Provided material →
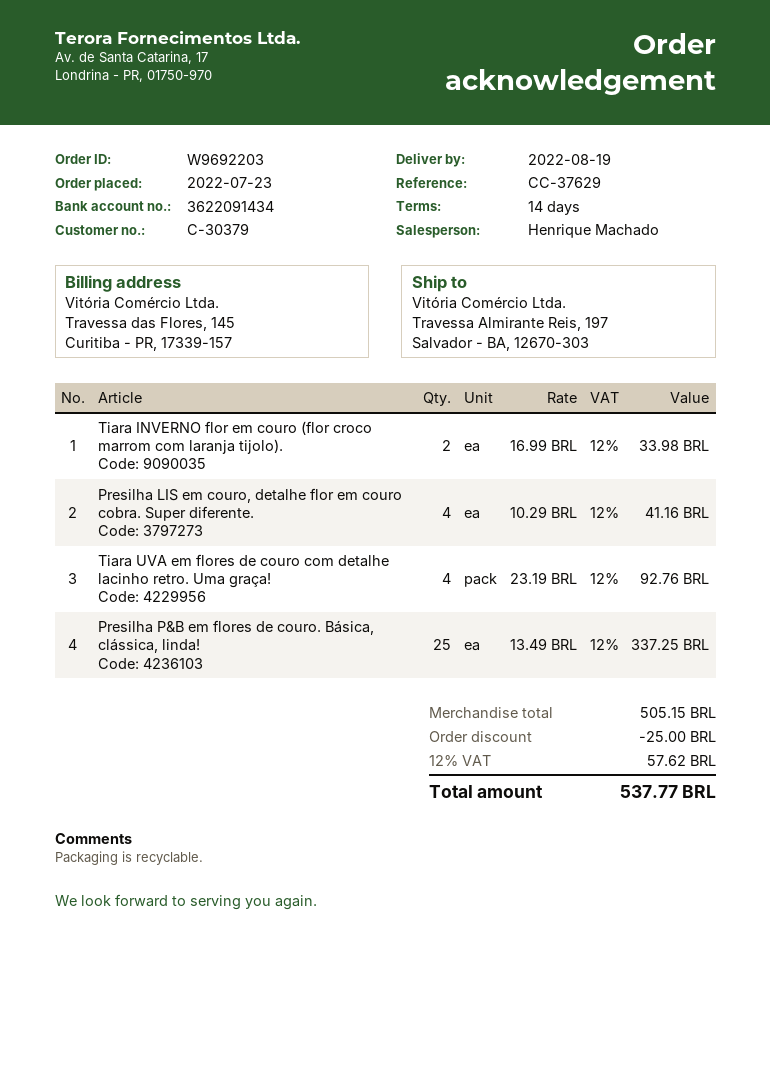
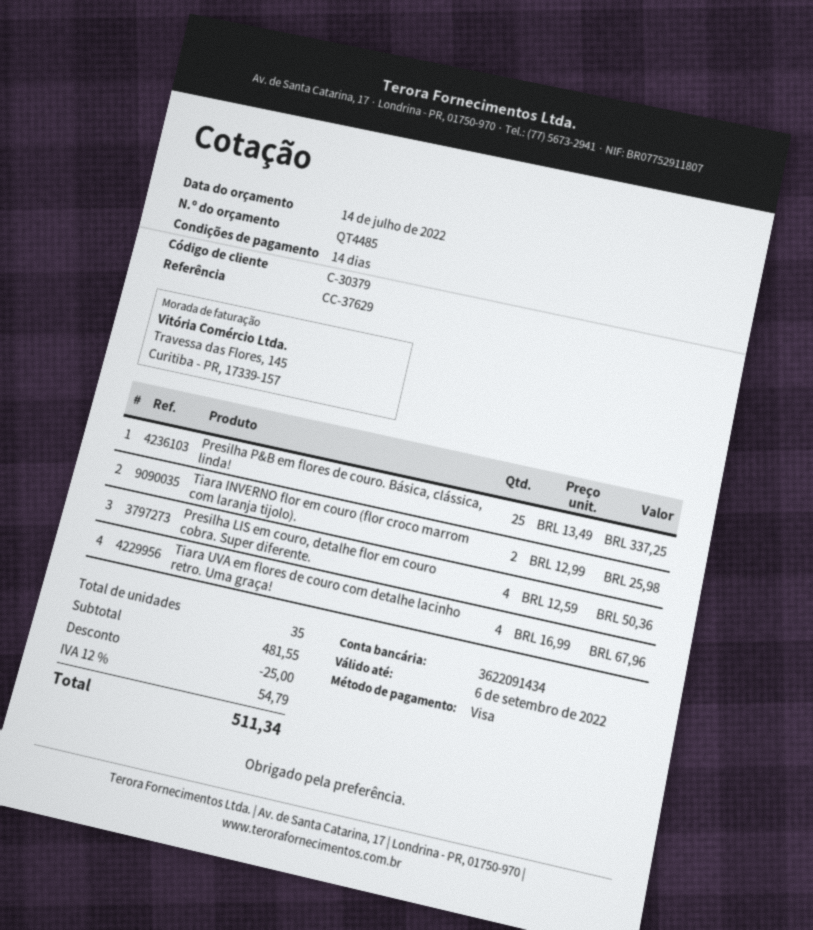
Tiara INVERNO flor em couro (flor croco marrom com laranja tijolo).: 2 x 16.99 = 33.98 -> 2 x 12.99 = 25.98
Presilha LIS em couro, detalhe flor em couro cobra. Super diferente.: 4 x 10.29 = 41.16 -> 4 x 12.59 = 50.36
Tiara UVA em flores de couro com detalhe lacinho retro. Uma graça!: 4 x 23.19 = 92.76 -> 4 x 16.99 = 67.96
subtotal: 505.15 -> 481.55
tax: 12% = 57.62 -> 12% = 54.79
total: 537.77 -> 511.34

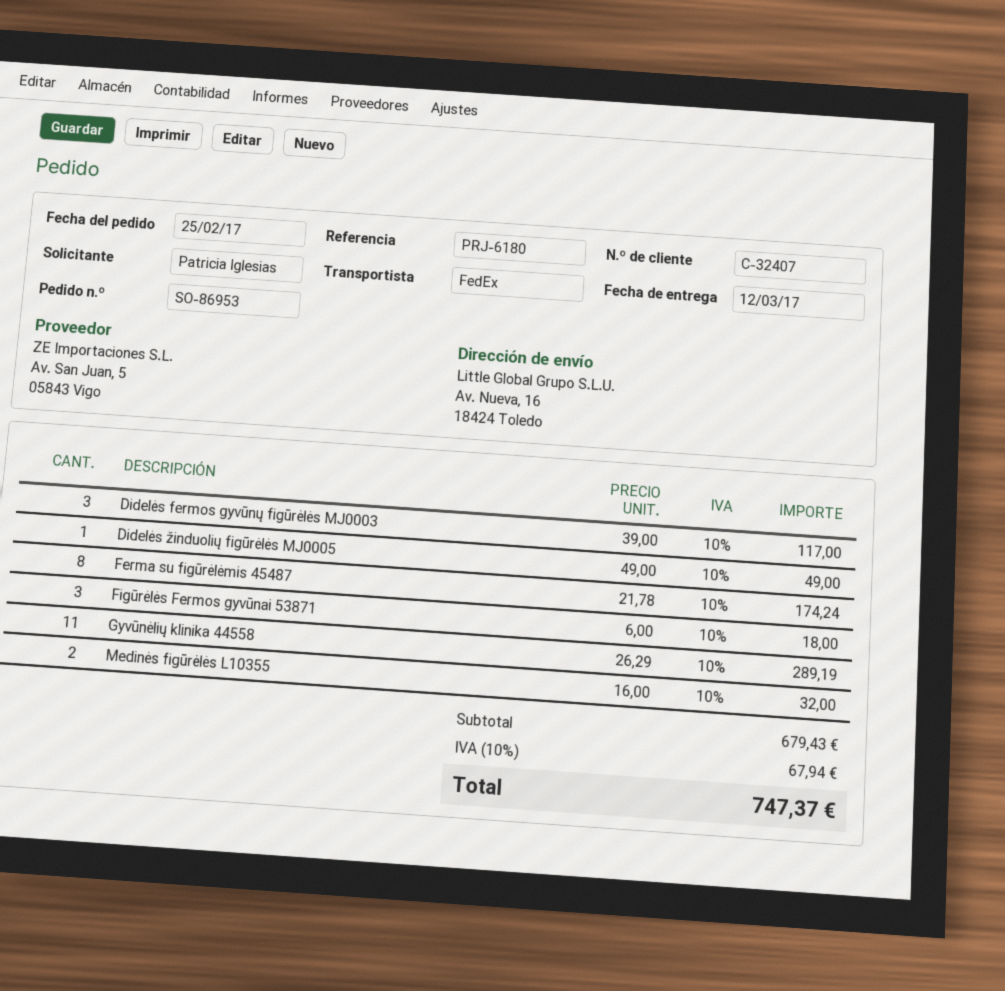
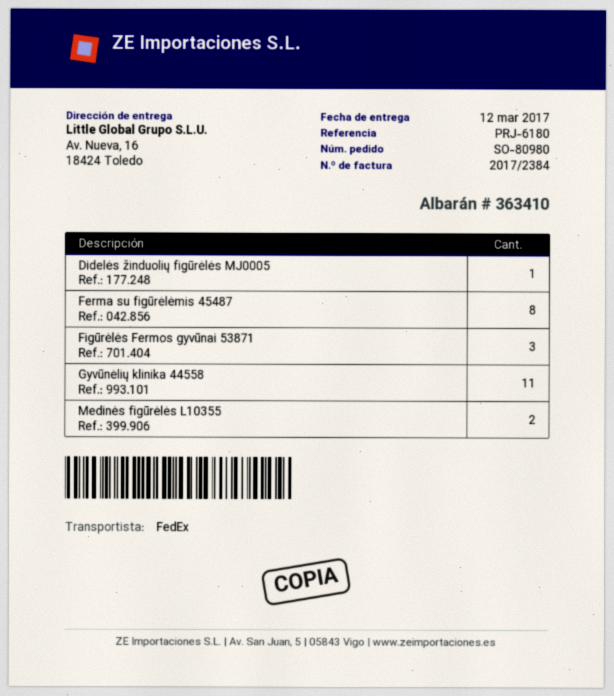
order number: SO-86953 -> SO-80980
Didelės fermos gyvūnų figūrėlės MJ0003: 3 -> none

Activity →
Reproduce word for word the lines from the line with "tax: 12% = 57.62 -> 12% = 54.79" to the end of the entries above, both included, but leave the pictures out.

Response for this exercise →
tax: 12% = 57.62 -> 12% = 54.79
total: 537.77 -> 511.34

order number: SO-86953 -> SO-80980
Didelės fermos gyvūnų figūrėlės MJ0003: 3 -> none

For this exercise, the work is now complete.